----- SOURCE MATERIAL

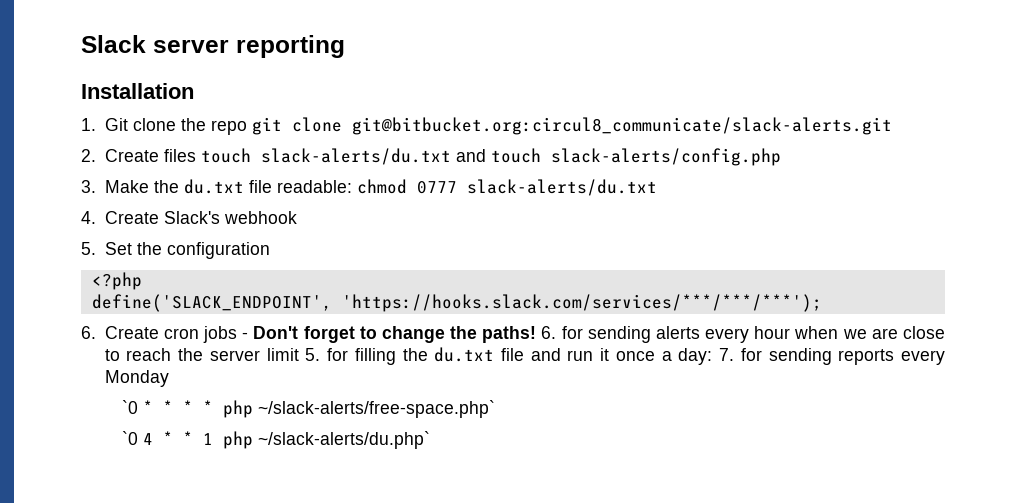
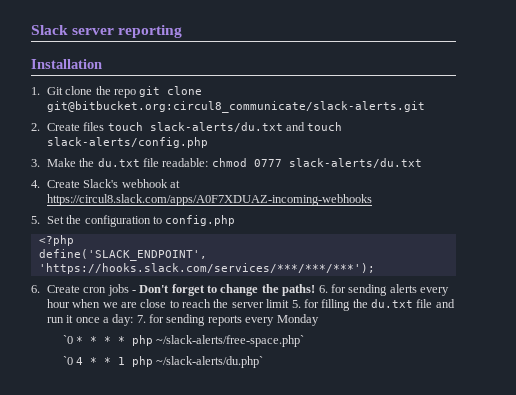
(297, 217) none -> [169,180,180,188] [46,194,372,206] at https://circul8.slack.com/apps/A0F7XDUAZ-incoming-webhooks
(270, 250) none -> [152,215,236,226] to config.php

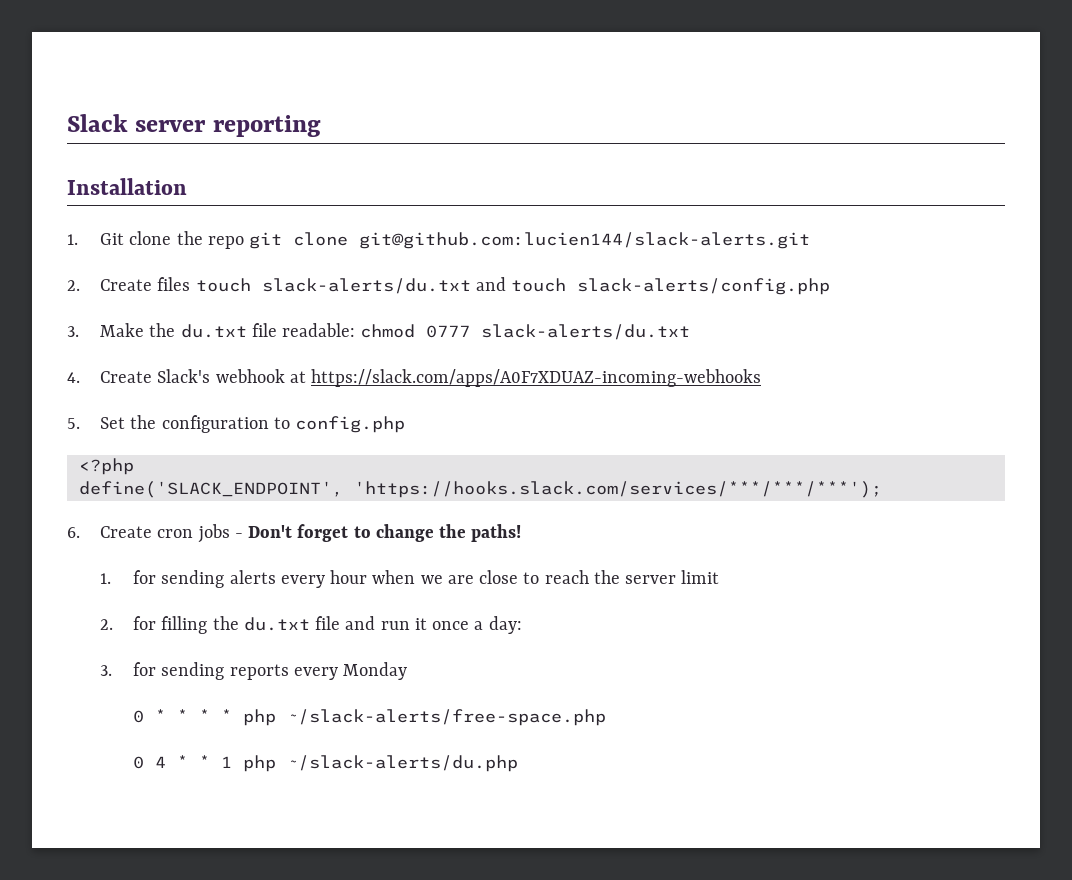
[46,101,425,113] git@bitbucket.org:circul8_communicate/slack-alerts.git -> [359,232,811,249] git@github.com:lucien144/slack-alerts.git
[46,194,372,206] https://circul8.slack.com/apps/A0F7XDUAZ-incoming-webhooks -> [311,369,762,387] https://slack.com/apps/A0F7XDUAZ-incoming-webhooks
[318,285,328,293] 6. -> [99,573,111,584] // 1.
[291,300,301,308] 5. -> [99,619,113,630] // 2.
[136,315,146,323] 7. -> [99,665,112,676] // 3.
[62,335,73,344] `0 -> [132,710,144,723] 0
[156,335,305,347] [62,356,73,365] ~/slack-alerts/free-space.php` // `0 -> [286,709,606,726] [132,756,144,769] ~/slack-alerts/free-space.php // 0
[156,356,264,368] ~/slack-alerts/du.php` -> [286,755,518,772] ~/slack-alerts/du.php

----------

▶ [WORK REQUEST]:
Your answer should consist only of the lines from the one with "[132,756,144,769] ~/slack-alerts/free-space.php // 0" through the last line of the entries above, retyped exactly.

▶ [RESPONSE BELOW]:
[156,335,305,347] [62,356,73,365] ~/slack-alerts/free-space.php` // `0 -> [286,709,606,726] [132,756,144,769] ~/slack-alerts/free-space.php // 0
[156,356,264,368] ~/slack-alerts/du.php` -> [286,755,518,772] ~/slack-alerts/du.php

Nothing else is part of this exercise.